■ Exercise directions ■
The full set of entries is to be printed exactly, with pictures excluded.

■ The records ■
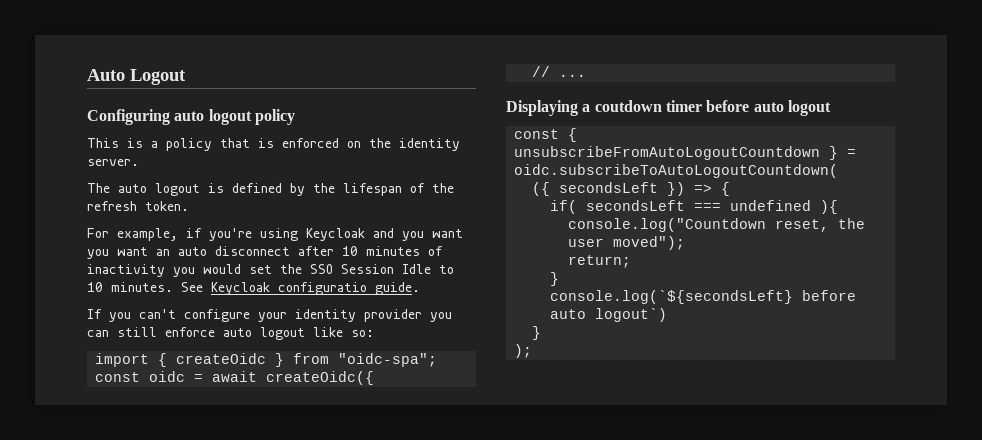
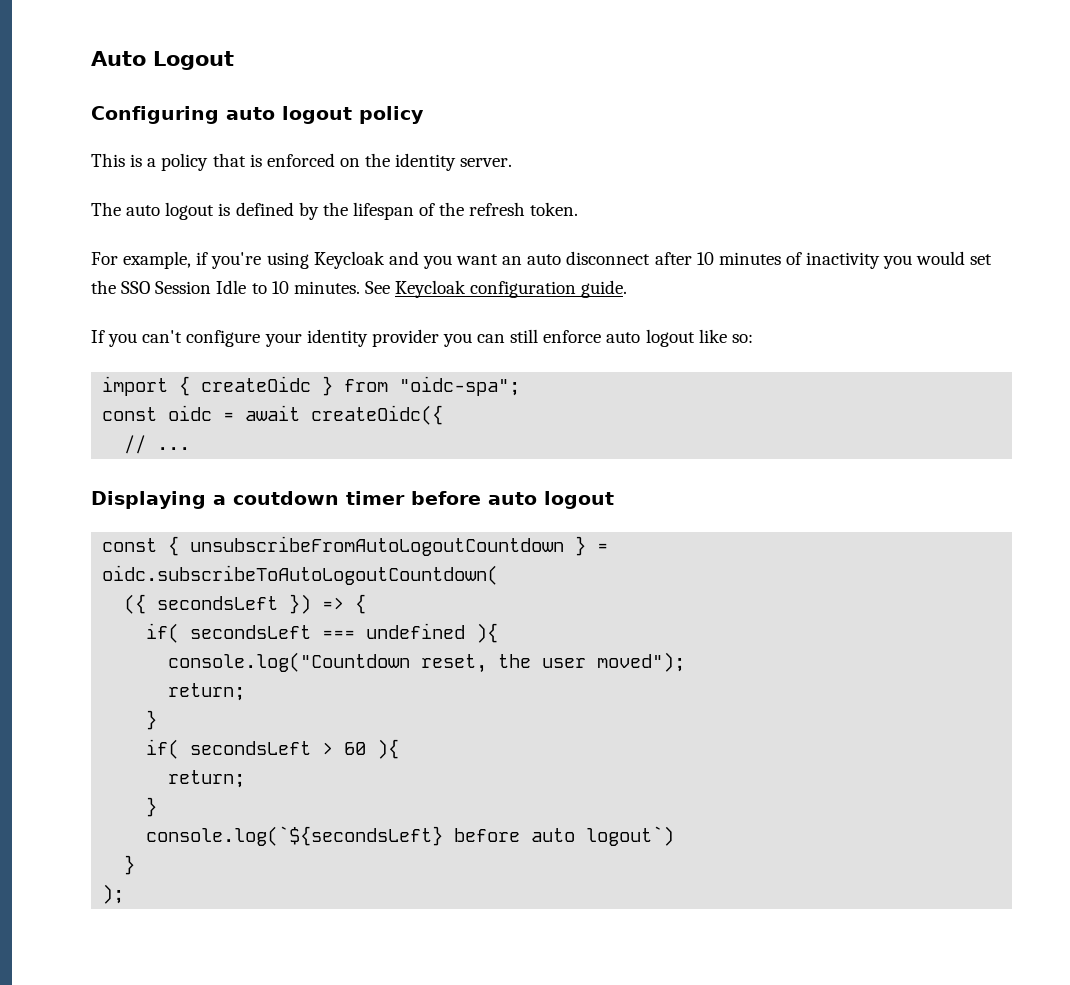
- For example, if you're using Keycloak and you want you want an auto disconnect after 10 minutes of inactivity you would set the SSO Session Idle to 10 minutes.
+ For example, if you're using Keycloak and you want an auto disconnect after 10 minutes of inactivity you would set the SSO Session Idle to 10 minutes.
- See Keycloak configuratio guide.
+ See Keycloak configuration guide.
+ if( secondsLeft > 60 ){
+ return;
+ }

■ Written response ■
- For example, if you're using Keycloak and you want you want an auto disconnect after 10 minutes of inactivity you would set the SSO Session Idle to 10 minutes.
+ For example, if you're using Keycloak and you want an auto disconnect after 10 minutes of inactivity you would set the SSO Session Idle to 10 minutes.
- See Keycloak configuratio guide.
+ See Keycloak configuration guide.
+ if( secondsLeft > 60 ){
+ return;
+ }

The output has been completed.